Because if these progressive protesters want voters to choose, yet again, between Trump and a disruptive mob driven by identity politics, Republicans should happily take them up on the offer. Americans—and yes, plenty of women, too—made that choice in 2016, and it worked out overwhelmingly in the GOP’s favor.

In the end, the gender agenda didn’t have much impact at all on the election, at least not in favor of Hillary Clinton, who seemed to be running on nothing else. Hillary won women by thirteen points 54/41 in November, but lost men by eleven for a +2 gender gap advantage nationwide while losing 29 states. Obama won women by a 55/44 ratio in 2012 but only lost among men by seven (45/52) for a +4 advantage while winning 27 states. As I pointed out earlier, Democrats have gone all-in on gender and identity politics over the last decade, and now sit at their worst position since the 1920s as a national party, and maybe the worst since Reconstruction. That should teach a lesson about the dead-end nature of identity politics and tribalism, but Democrats seem extraordinarily resistant to education.

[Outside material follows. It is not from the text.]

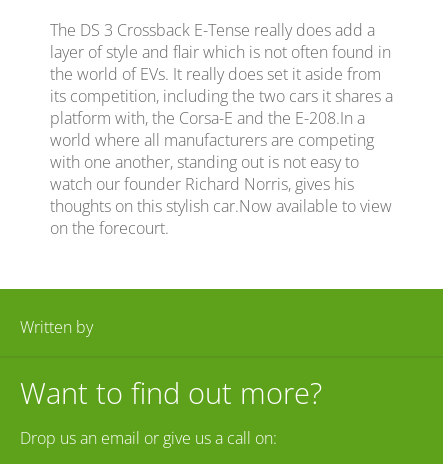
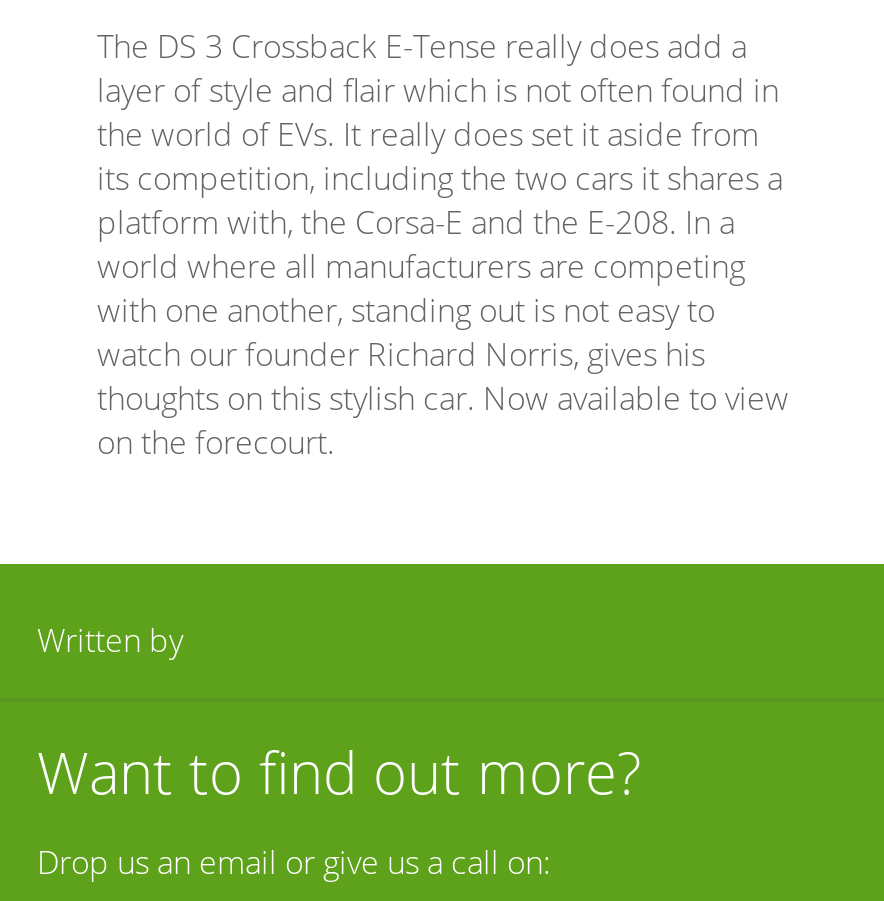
- platform with, the Corsa-E and the E-208.In a
+ platform with, the Corsa-E and the E-208. In a

- thoughts on this stylish car.Now available to view
+ thoughts on this stylish car. Now available to view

Still, that doesn’t make a protest problematic if it’s actually about an issue that people find important enough to engage. That requires a much more specific approach than a general strike about womanhood in general, especially when (as Amanda points out) it will create a significant level of disruption in some voters’ lives. Protests over specific and actionable policies and injustices ave proven very effective, not just in the US but around the world. Protests for the sake of protests, on the other hand, are nothing more than an attempt to hijack that tradition for a false thrill of tribalism — in this case, for putting on “pussy hats” and reinforcing an ersatz sense of shared identity. It’s precisely this brand of arrogant and pointless politics that loses elections for the party to which these protesters are most closely aligned.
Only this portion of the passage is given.